§ **PROBLEM**
Whenever a picture appears in the data, skip it and write out all other material exactly.

☆ ☆ ☆ ☆ ☆

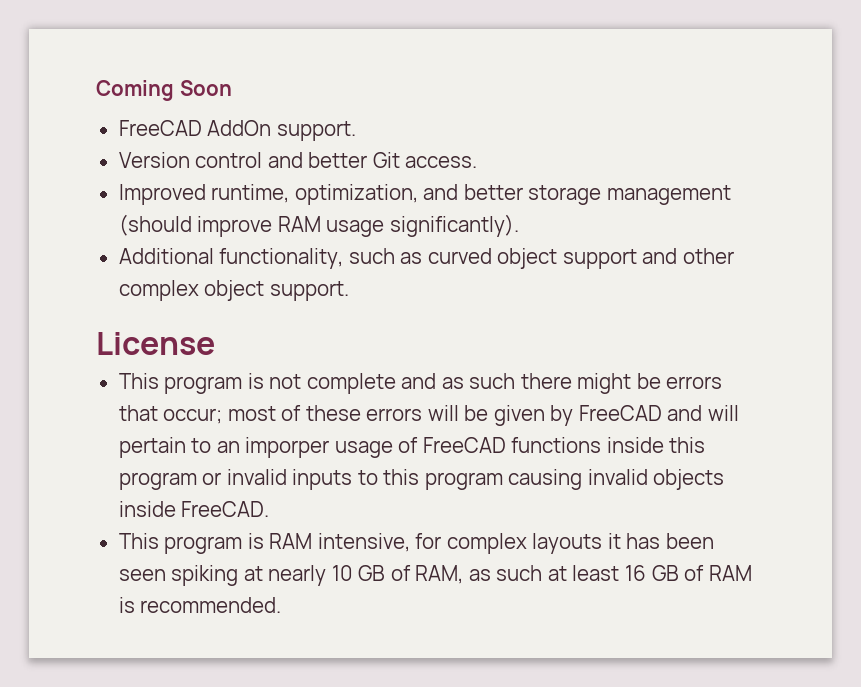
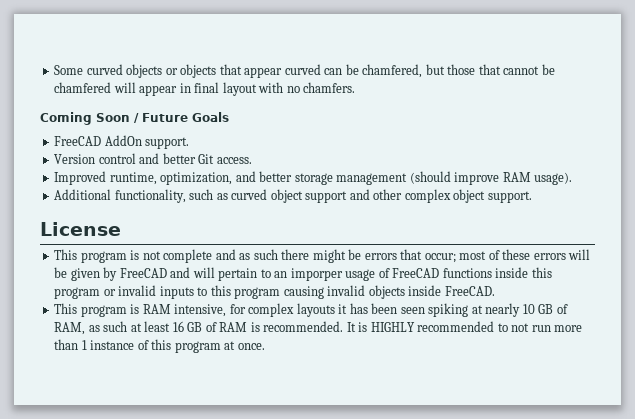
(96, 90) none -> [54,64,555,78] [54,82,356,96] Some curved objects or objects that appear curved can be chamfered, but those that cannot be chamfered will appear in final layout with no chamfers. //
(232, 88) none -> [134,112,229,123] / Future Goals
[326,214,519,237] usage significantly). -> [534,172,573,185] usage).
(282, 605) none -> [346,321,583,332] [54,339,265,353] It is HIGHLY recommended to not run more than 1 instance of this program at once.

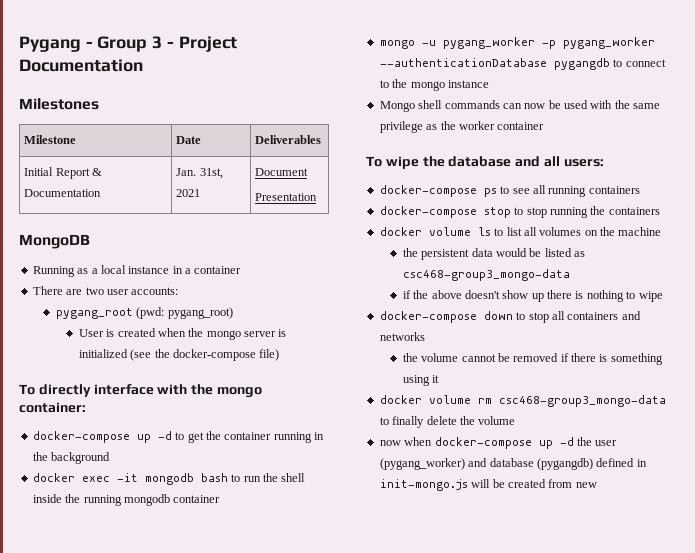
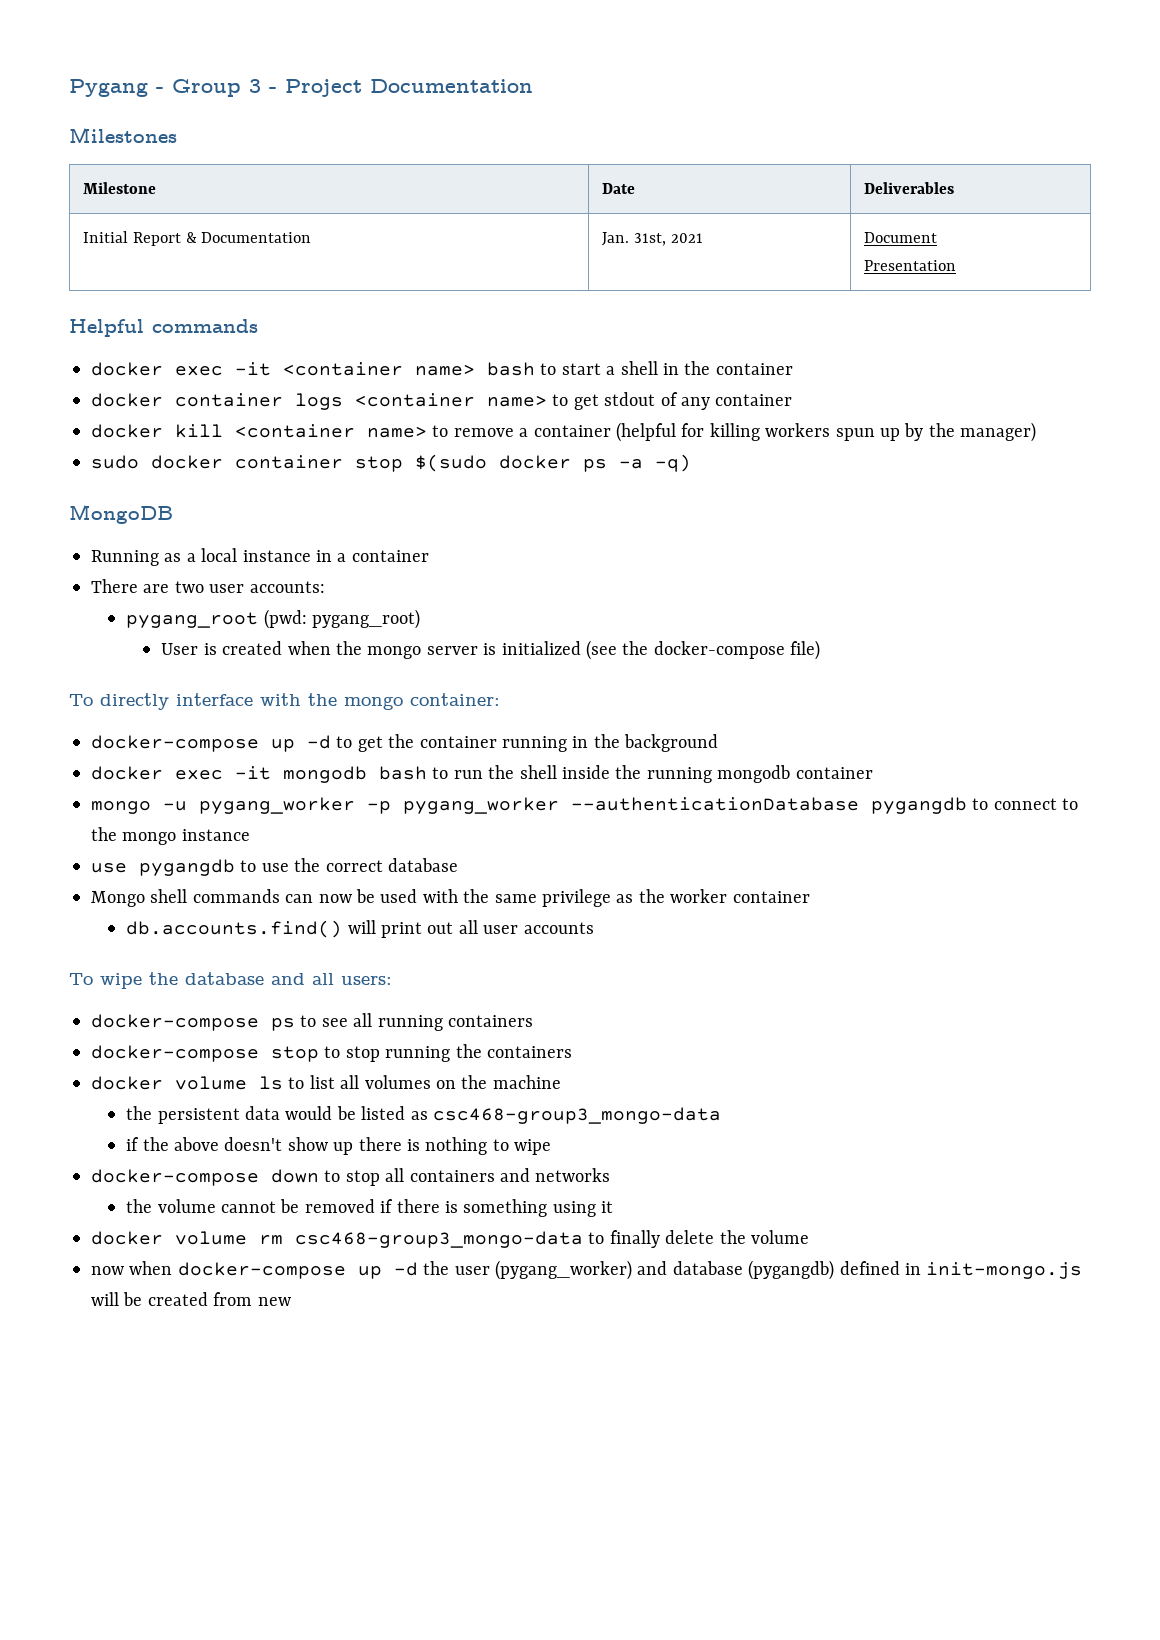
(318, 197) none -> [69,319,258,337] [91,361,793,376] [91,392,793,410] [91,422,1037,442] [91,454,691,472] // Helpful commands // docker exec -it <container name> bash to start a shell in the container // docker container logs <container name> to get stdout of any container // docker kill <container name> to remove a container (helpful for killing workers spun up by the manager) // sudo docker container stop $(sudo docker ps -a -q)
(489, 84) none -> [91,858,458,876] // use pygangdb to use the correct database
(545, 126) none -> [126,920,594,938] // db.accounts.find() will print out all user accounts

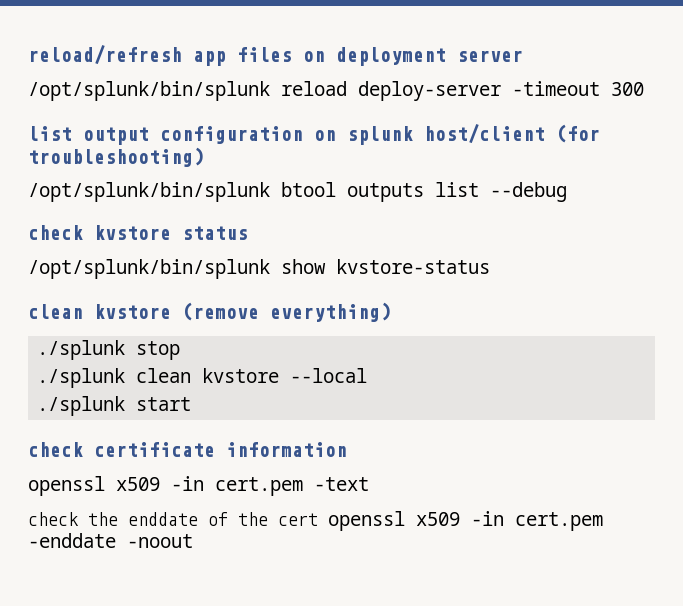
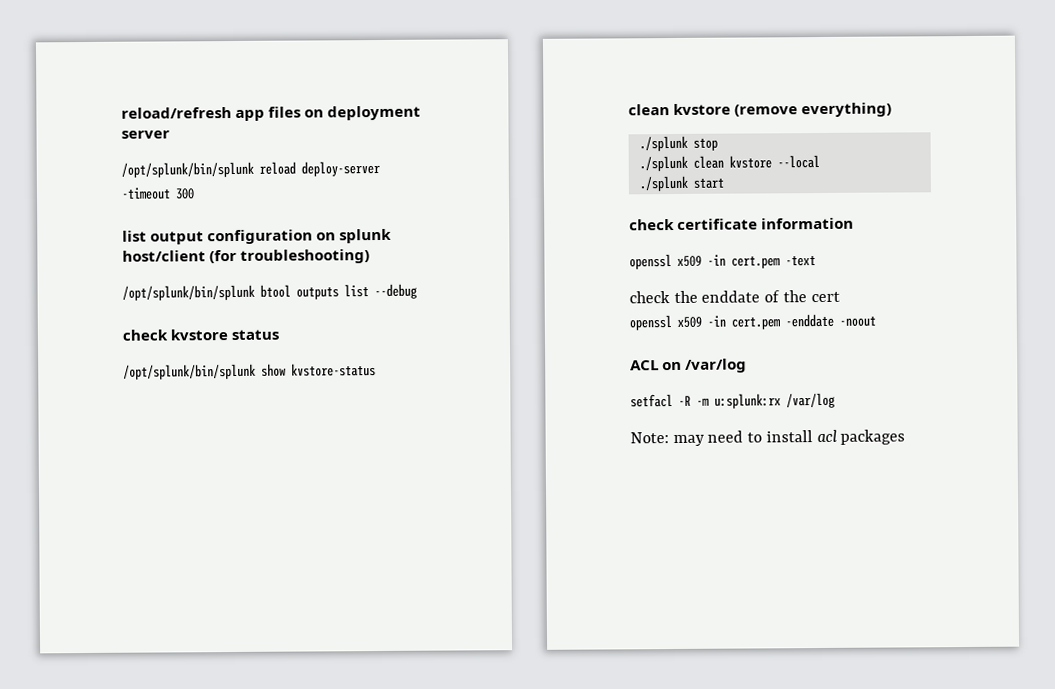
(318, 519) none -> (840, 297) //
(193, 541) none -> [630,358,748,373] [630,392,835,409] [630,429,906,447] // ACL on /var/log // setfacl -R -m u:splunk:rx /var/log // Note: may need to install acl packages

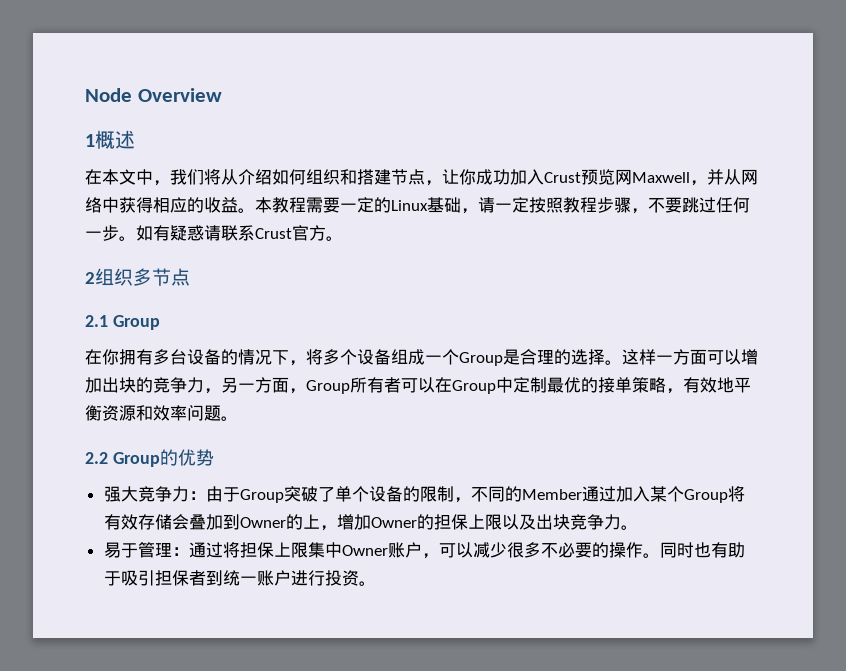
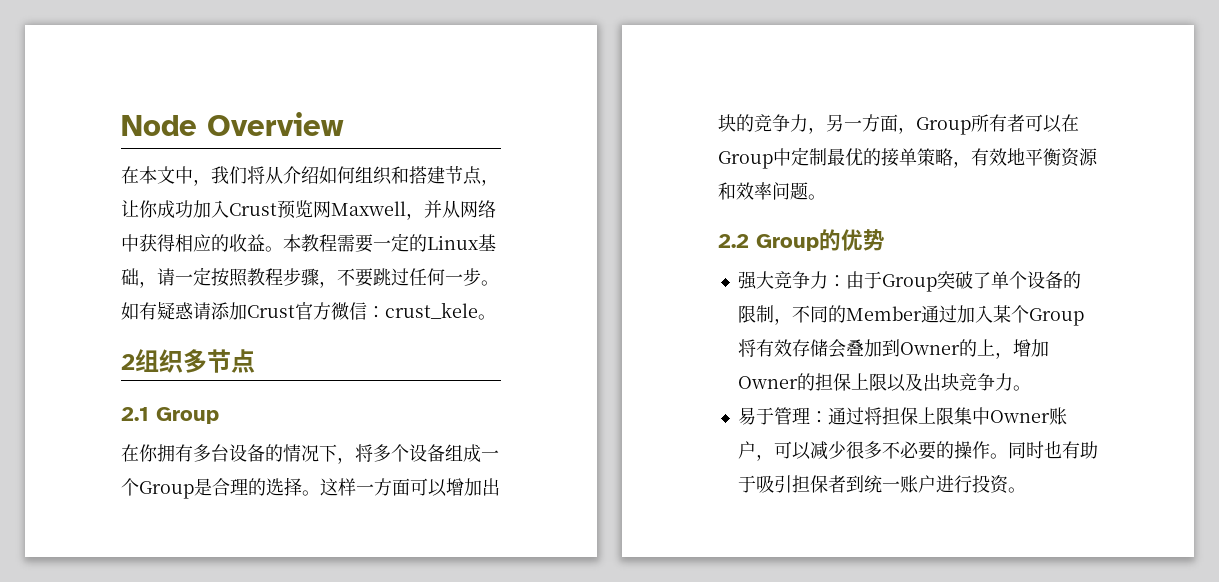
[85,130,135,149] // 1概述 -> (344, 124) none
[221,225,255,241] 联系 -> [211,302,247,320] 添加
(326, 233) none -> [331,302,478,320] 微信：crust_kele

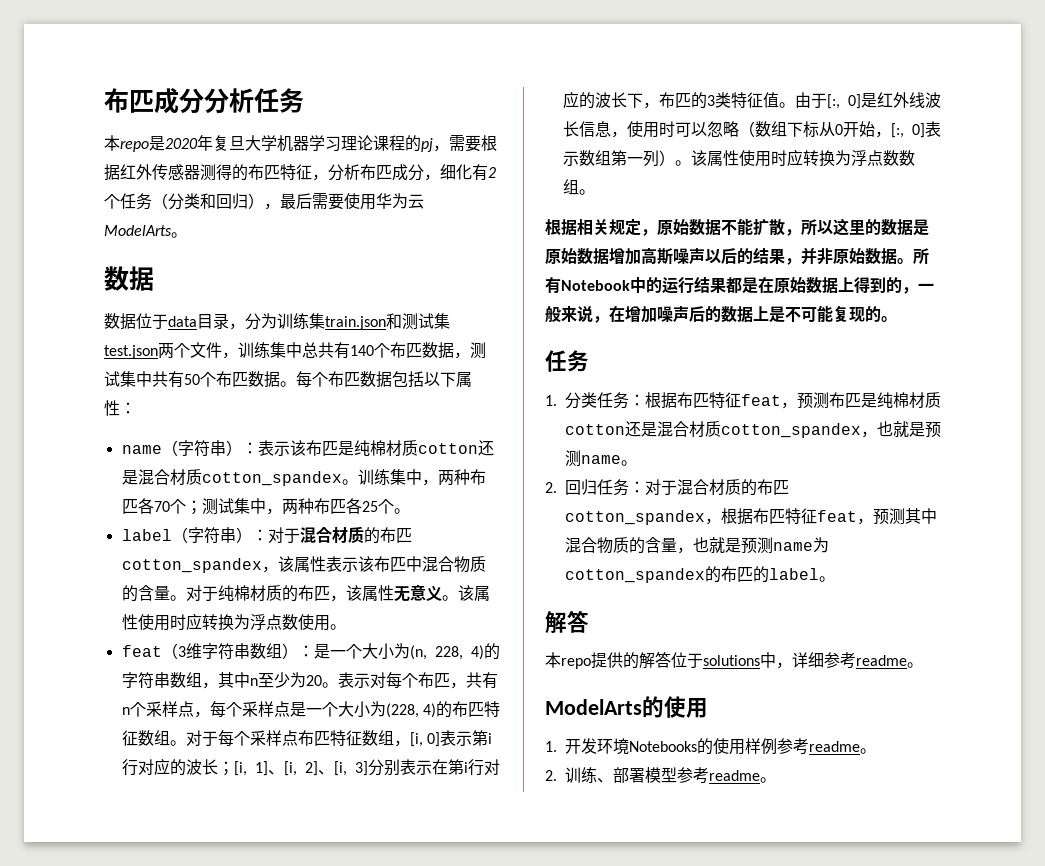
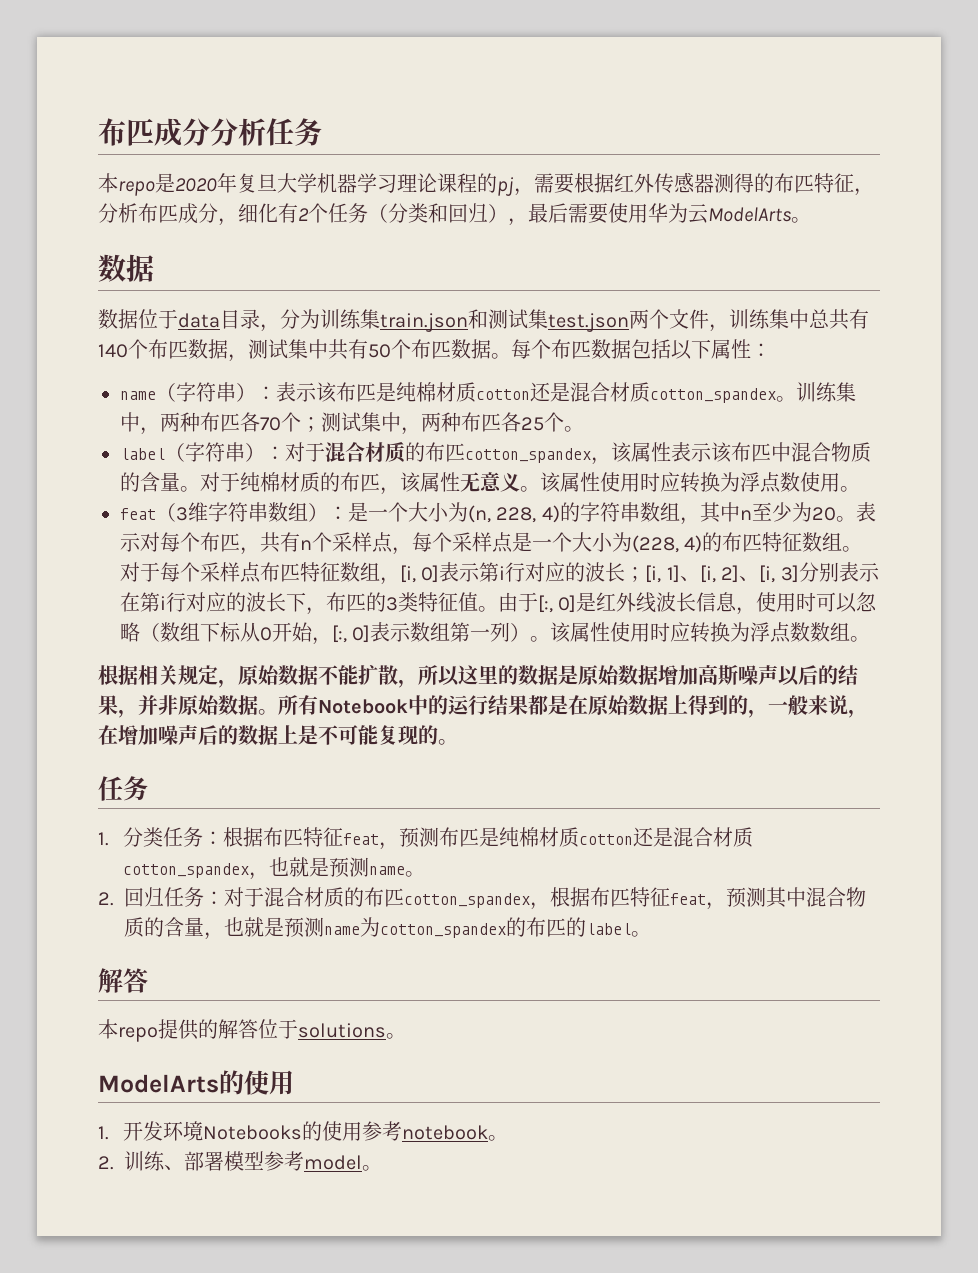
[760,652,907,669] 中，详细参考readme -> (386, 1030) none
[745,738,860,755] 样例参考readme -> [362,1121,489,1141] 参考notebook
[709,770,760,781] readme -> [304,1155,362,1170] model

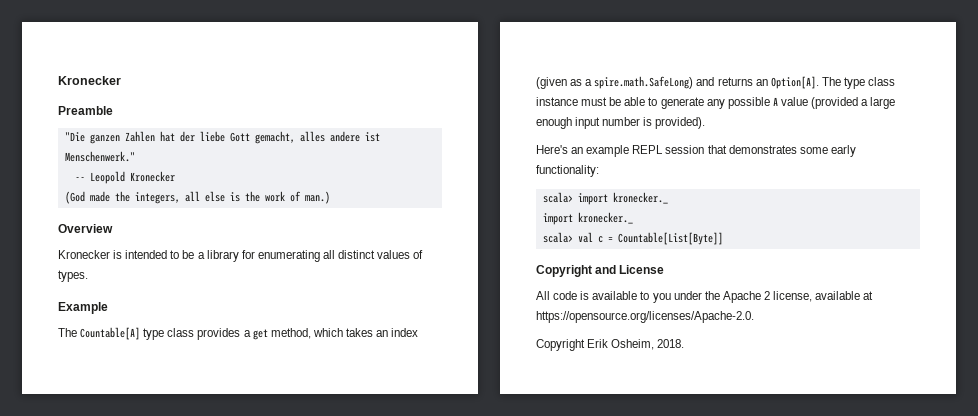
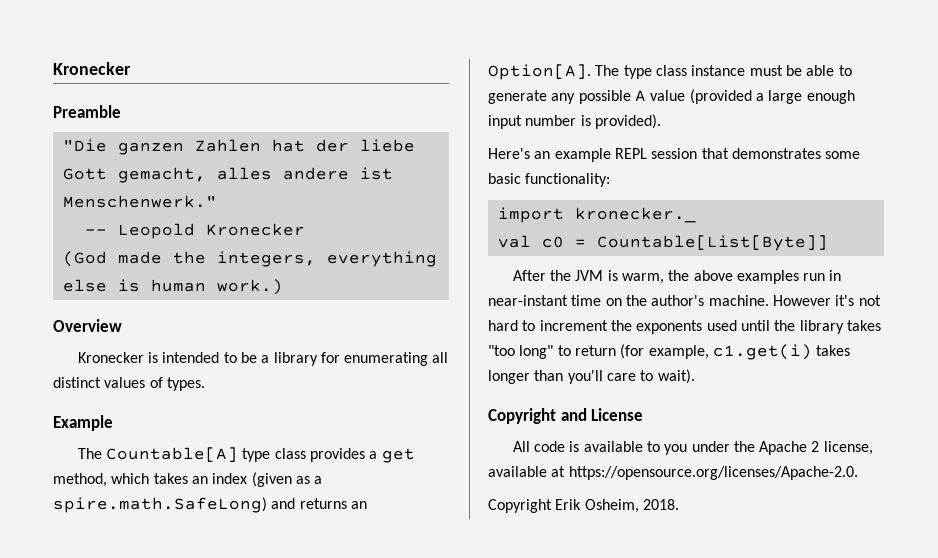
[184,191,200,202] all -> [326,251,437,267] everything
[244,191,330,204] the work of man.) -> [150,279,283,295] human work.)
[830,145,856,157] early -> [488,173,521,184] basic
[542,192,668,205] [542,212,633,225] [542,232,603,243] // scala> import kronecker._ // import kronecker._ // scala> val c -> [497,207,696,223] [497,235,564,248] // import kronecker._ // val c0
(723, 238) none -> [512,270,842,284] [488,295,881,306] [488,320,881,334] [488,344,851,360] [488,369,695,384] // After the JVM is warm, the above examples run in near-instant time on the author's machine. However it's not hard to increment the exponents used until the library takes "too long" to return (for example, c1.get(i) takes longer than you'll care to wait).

☆ ☆ ☆ ☆ ☆

§ **TASK RESULT**
(96, 90) none -> [54,64,555,78] [54,82,356,96] Some curved objects or objects that appear curved can be chamfered, but those that cannot be chamfered will appear in final layout with no chamfers. //
(232, 88) none -> [134,112,229,123] / Future Goals
[326,214,519,237] usage significantly). -> [534,172,573,185] usage).
(282, 605) none -> [346,321,583,332] [54,339,265,353] It is HIGHLY recommended to not run more than 1 instance of this program at once.

(318, 197) none -> [69,319,258,337] [91,361,793,376] [91,392,793,410] [91,422,1037,442] [91,454,691,472] // Helpful commands // docker exec -it <container name> bash to start a shell in the container // docker container logs <container name> to get stdout of any container // docker kill <container name> to remove a container (helpful for killing workers spun up by the manager) // sudo docker container stop $(sudo docker ps -a -q)
(489, 84) none -> [91,858,458,876] // use pygangdb to use the correct database
(545, 126) none -> [126,920,594,938] // db.accounts.find() will print out all user accounts

(318, 519) none -> (840, 297) //
(193, 541) none -> [630,358,748,373] [630,392,835,409] [630,429,906,447] // ACL on /var/log // setfacl -R -m u:splunk:rx /var/log // Note: may need to install acl packages

[85,130,135,149] // 1概述 -> (344, 124) none
[221,225,255,241] 联系 -> [211,302,247,320] 添加
(326, 233) none -> [331,302,478,320] 微信：crust_kele

[760,652,907,669] 中，详细参考readme -> (386, 1030) none
[745,738,860,755] 样例参考readme -> [362,1121,489,1141] 参考notebook
[709,770,760,781] readme -> [304,1155,362,1170] model

[184,191,200,202] all -> [326,251,437,267] everything
[244,191,330,204] the work of man.) -> [150,279,283,295] human work.)
[830,145,856,157] early -> [488,173,521,184] basic
[542,192,668,205] [542,212,633,225] [542,232,603,243] // scala> import kronecker._ // import kronecker._ // scala> val c -> [497,207,696,223] [497,235,564,248] // import kronecker._ // val c0
(723, 238) none -> [512,270,842,284] [488,295,881,306] [488,320,881,334] [488,344,851,360] [488,369,695,384] // After the JVM is warm, the above examples run in near-instant time on the author's machine. However it's not hard to increment the exponents used until the library takes "too long" to return (for example, c1.get(i) takes longer than you'll care to wait).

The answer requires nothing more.